2 Materials and methods

2.1 Strains and identification of isolates

This retrospective cohort study followed the CHIF-NET protocols to collect fungal BSI data from 31 tertiary care hospitals across Sichuan Province (January 2019–December 2023). Strains of the same type and from the same patient were excluded, and the data of strains with antifungal sensitivity results were included. When duplicate strains had antifungal sensitivity results, the one isolated first was retained. Demographic and microbiological data were collected included gender stratification, age distribution, clinical department classification, fungal speciation, and antifungal susceptibility profiles. All isolates were identified to the species level using matrix-assisted laser desorption ionization time-of-flight mass spectrometry (MALDI-TOF MS, Bruker Corporation, Germany), VITEK MS (Bio-Merieux, France).

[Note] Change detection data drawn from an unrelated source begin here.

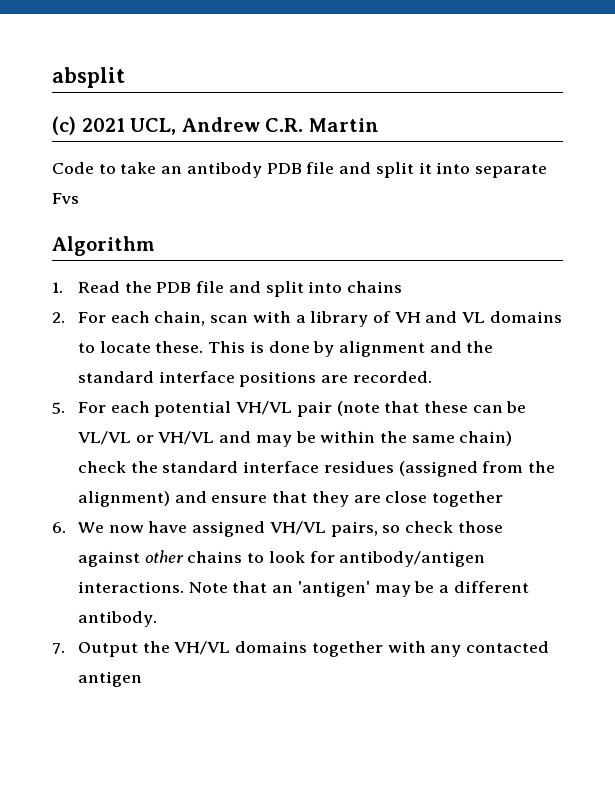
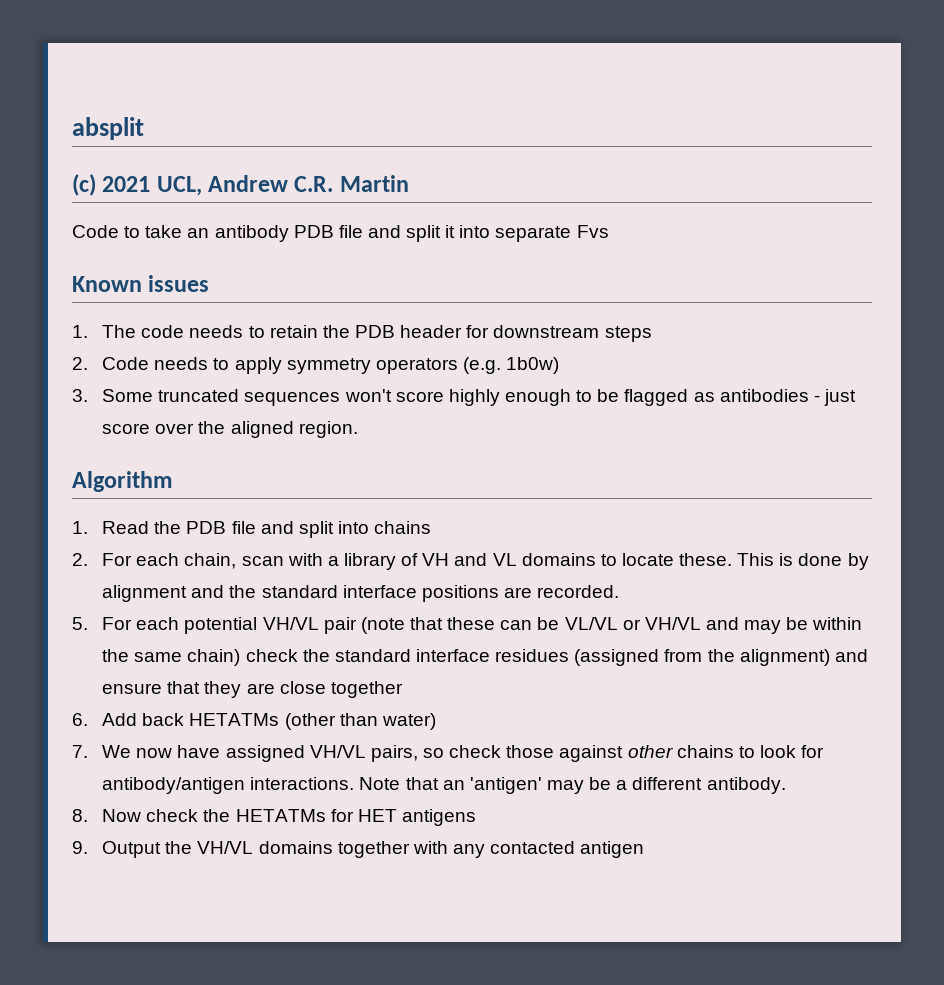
(79, 198) none -> [72,275,210,292] [72,325,652,342] [72,357,560,374] [72,389,856,406] [102,421,358,438] // Known issues // 1. The code needs to retain the PDB header for downstream steps // 2. Code needs to apply symmetry operators (e.g. 1b0w) // 3. Some truncated sequences won't score highly enough to be flagged as antibodies - just score over the aligned region.
(66, 527) none -> [102,713,436,730] [72,745,88,758] Add back HETATMs (other than water) // 7.
[52,643,65,654] 7. -> [72,809,476,826] [72,841,88,854] 8. Now check the HETATMs for HET antigens // 9.

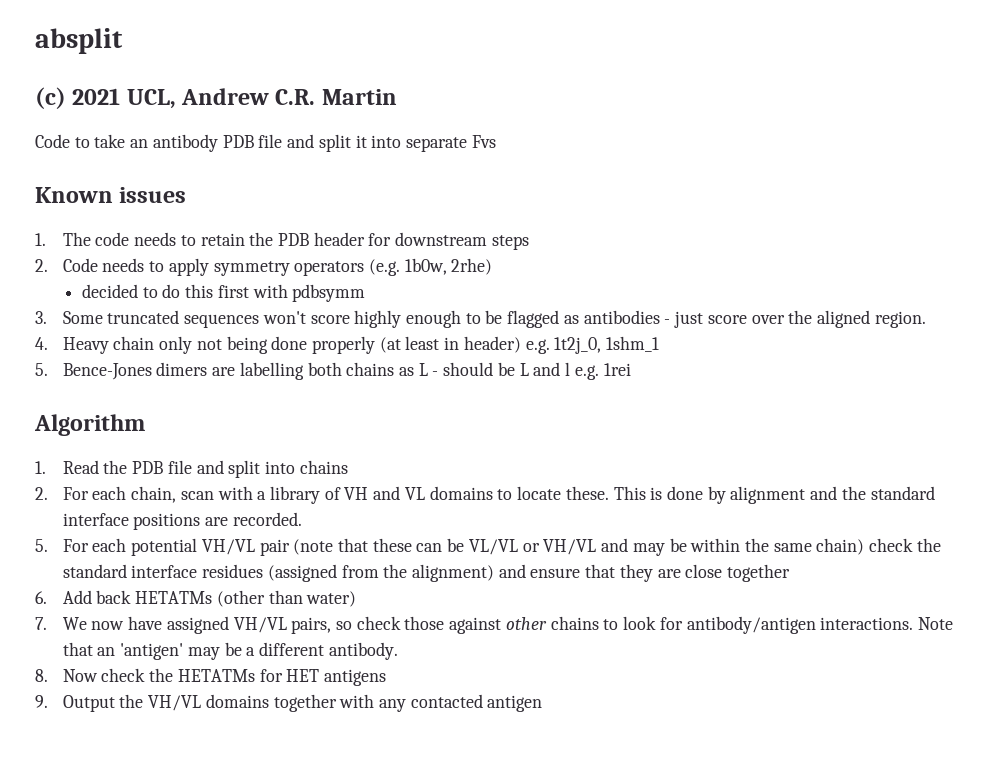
[506,357,560,374] 1b0w) -> [404,258,493,275] [81,284,366,302] 1b0w, 2rhe) // decided to do this first with pdbsymm
(358, 429) none -> [35,336,660,354] [35,362,631,380] // 4. Heavy chain only not being done properly (at least in header) e.g. 1t2j_0, 1shm_1 // 5. Bence-Jones dimers are labelling both chains as L - should be L and l e.g. 1rei

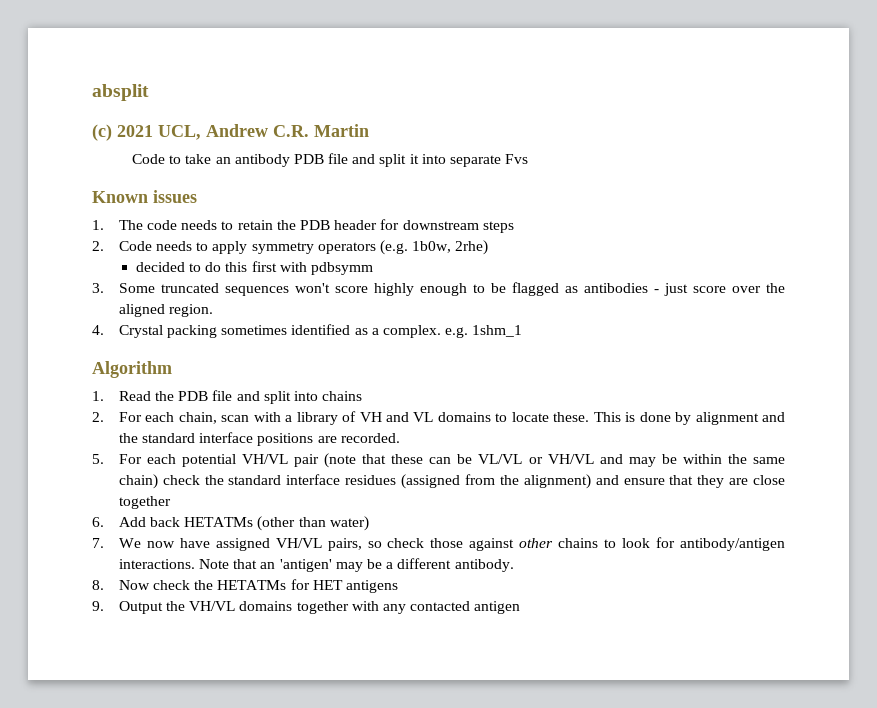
[62,336,660,354] [35,362,631,380] Heavy chain only not being done properly (at least in header) e.g. 1t2j_0, 1shm_1 // 5. Bence-Jones dimers are labelling both chains as L - should be L and l e.g. 1rei -> [118,324,523,338] Crystal packing sometimes identified as a complex. e.g. 1shm_1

2.2 Antifungal agents and standards

Antifungal susceptibility testing was conducted using validated commercial microdilution systems: Sensititre YeastOne (Thermo Fisher Scientific, United States) and ATB FUNGUS 3 (bioMérieux, France). Antifungal susceptibility was determined following the Clinical and Laboratory Standards Institute (CLSI) guidelines. Susceptibility testing for C. albicans, the C. parapsilosis complex, C. tropicalis, and the C. glabrata complex (except voriconazole) against fluconazole, voriconazole, anidulafungin, caspofungin, and micafungin was performed using the CLSI M27M44S standards (Clinical and Laboratory Standards Institute, 2022a). Susceptibility of the C. glabrata complex to voriconazole, as well as susceptibility of C. albicans, the C. parapsilosis complex, C. tropicalis, and the C. glabrata complex to amphotericin B, itraconazole, and posaconazole, was analyzed using the epidemiological cutoff value (ECV) outlined in CLSI M57S (Clinical and Laboratory Standards Institute, 2022b). Similarly, susceptibility of Cryptococcus spp. to amphotericin B, flucytosine, fluconazole, voriconazole, and itraconazole was evaluated using the ECV outlined in CLSI M57S. C. albicans ATCC 90028 and C. parapsilosis ATCC 22019 were used as antifungal sensitivity quality controls.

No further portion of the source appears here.